Time moves like the row boats gliding along the Ganga. The tambura strums to the gentle rhythm of the river.

Shabnam Virmani is held captive by an audience that just won’t let her go at the fourth edition of the Mahindra Kabira Festival, a gala that celebrates the philosophy, poetry and music of the 15th-century mystic Kabir Das. “One more!” they shout and the singer obliges yet again, singing on a stage perched on Varanasi’s Guleria Ghat.

Virmani’s manjira (hand cymbal) taps with gusto as her voice soars like that of a wandering minstrel. “Come to Kabir’s house of love, where the gates are always open,” she sings.
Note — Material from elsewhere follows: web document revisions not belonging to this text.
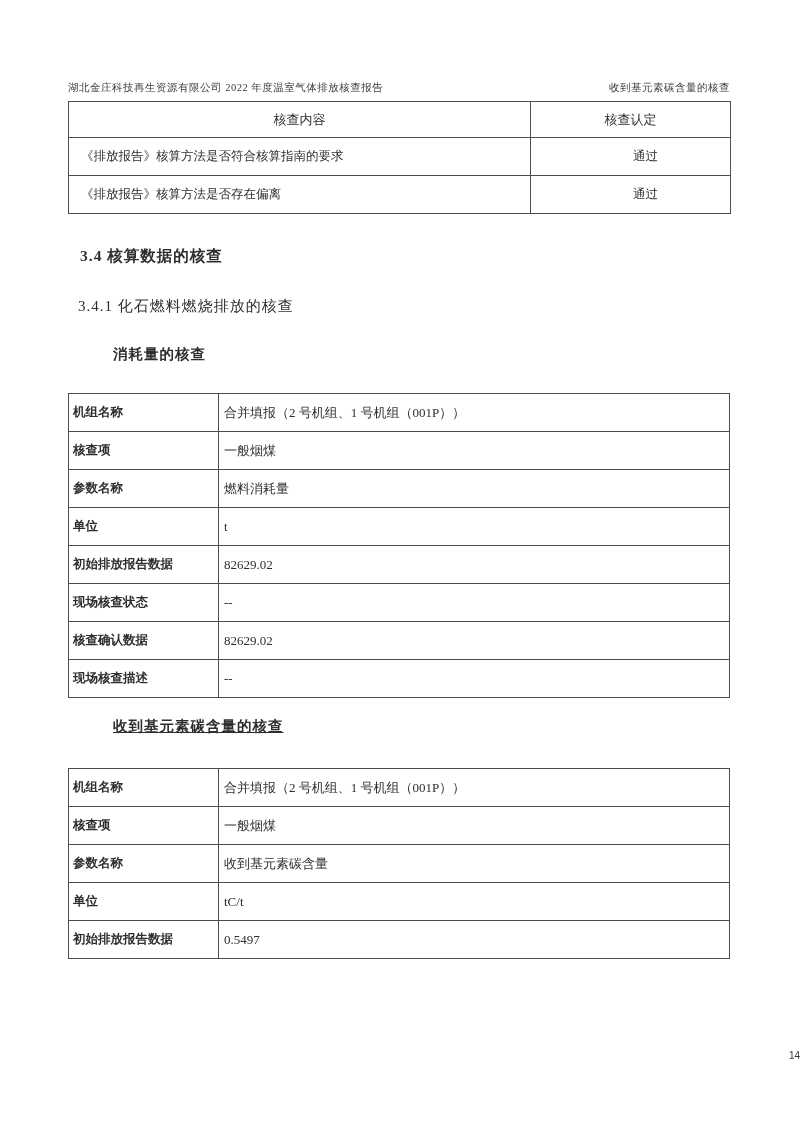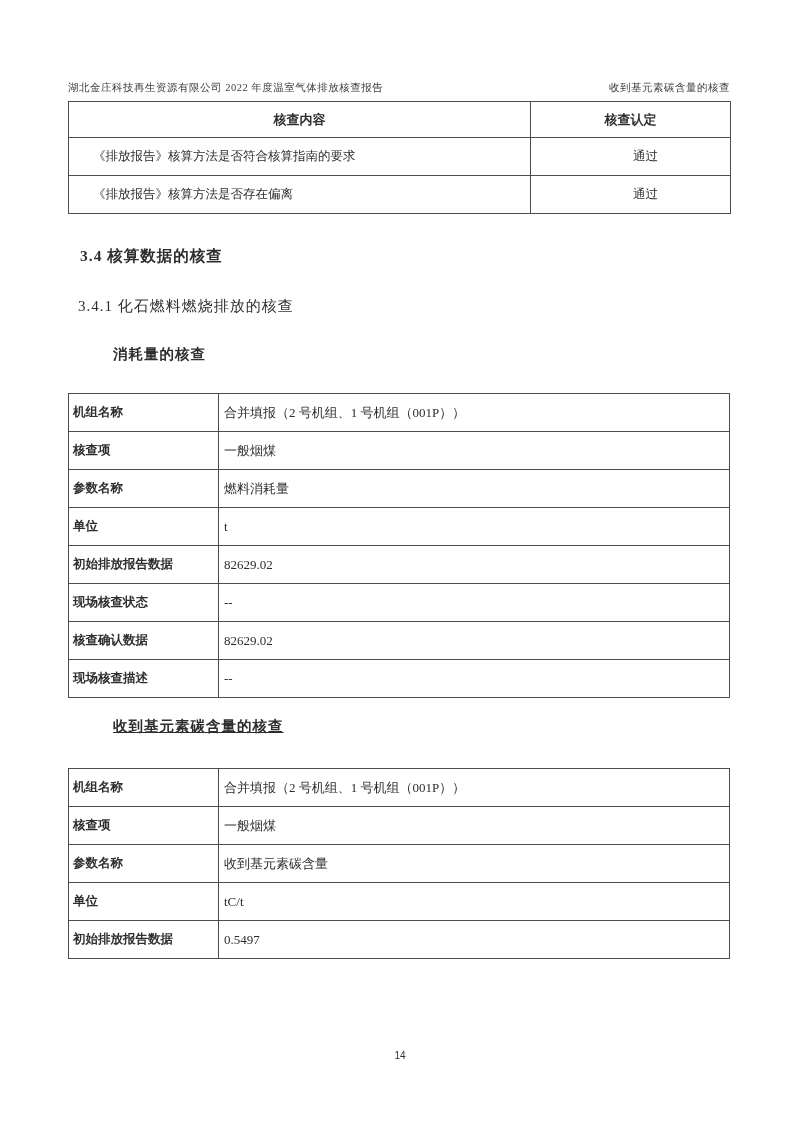"核查内容" .review-table th { font-weight: bold -> normal }
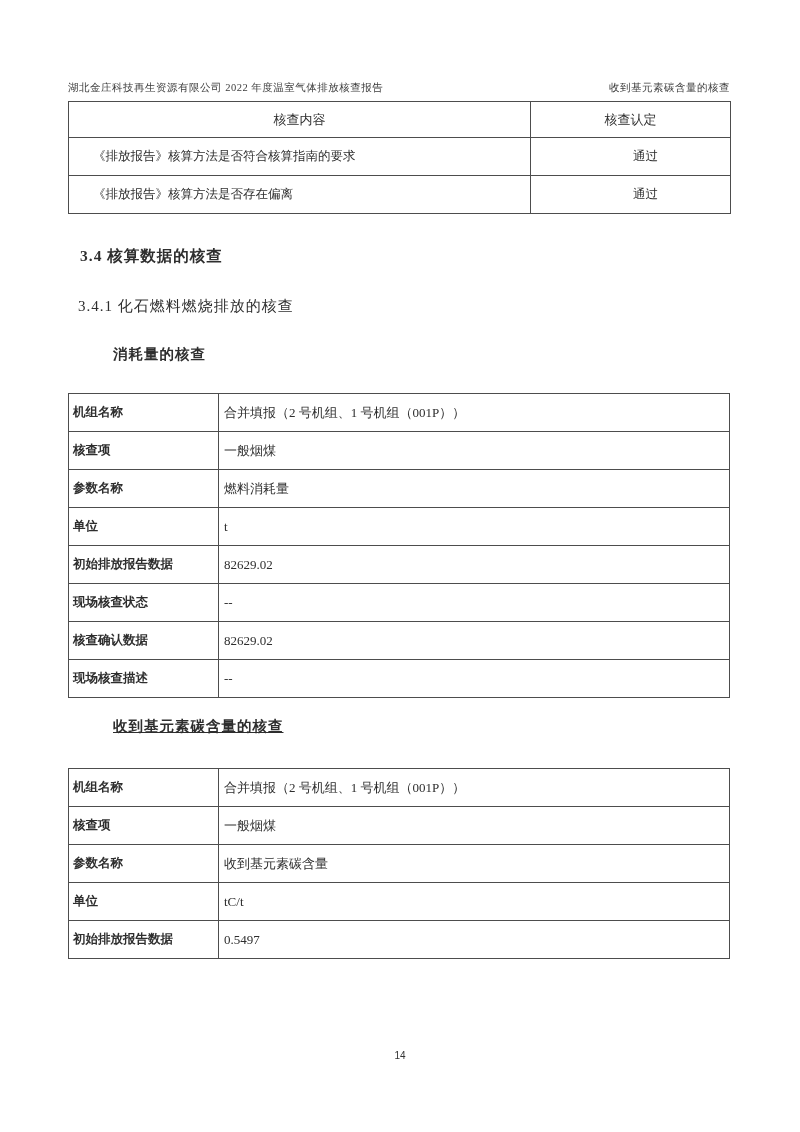"《排放报告》核算方法是否符合核算指南的要求" .review-table td.c { padding-left: 24px -> 12px }
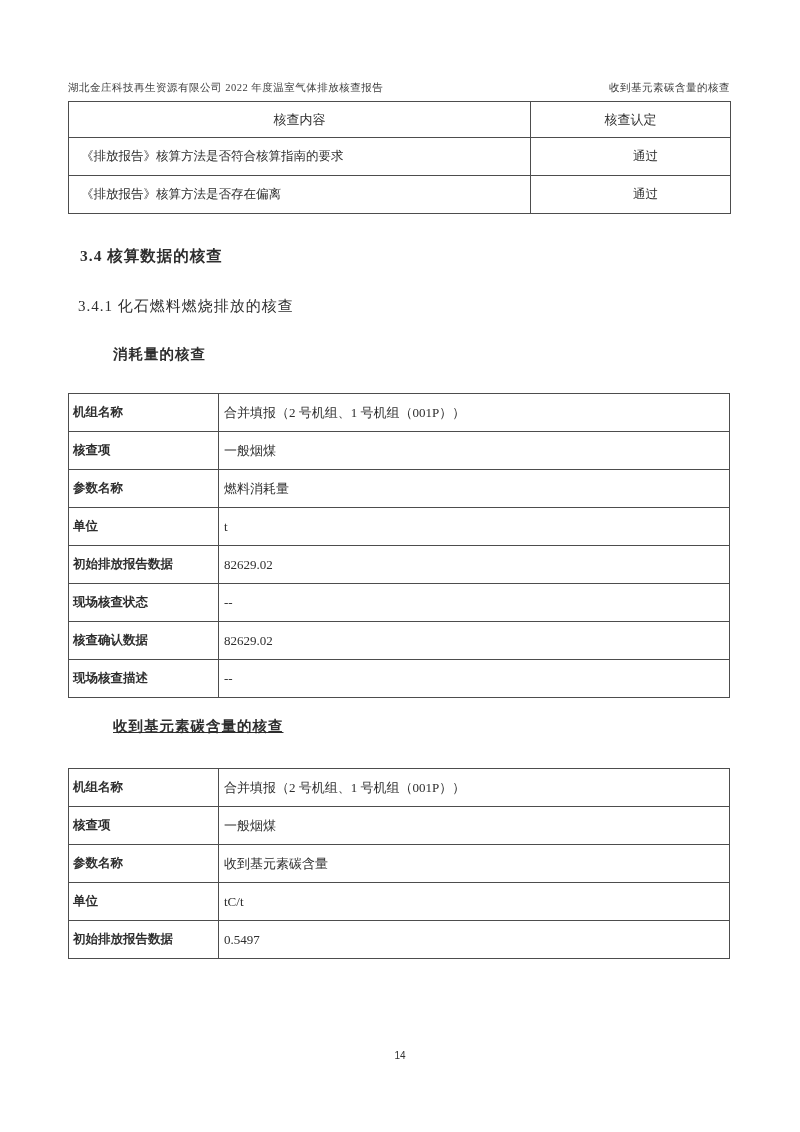"14" .page-footer { text-align: center -> right }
The singer and documentary film-maker is most known for her Kabir Project, in which she traces his influence across several geographies, including the ghats of what was called Banaras.

“While Banaras has certainly changed since Kabir’s time, what hasn’t is the bigotry, which makes Kabir remarkably relevant today,” Virmani tells BL ink after her session, titled ‘Love in times of hate’.

Even 600 years ago, she points out, the city was riddled with warring organised religions, which Kabir had been a fearless critic of. “All of Kabir’s poetry urges us to not get attached to an external form, whether that’s a temple or mosque, or clinging to the identity of a community or clan. Kabir asks us to connect with ourselves and others at a deeper level, outside of these trappings,” Virmani says.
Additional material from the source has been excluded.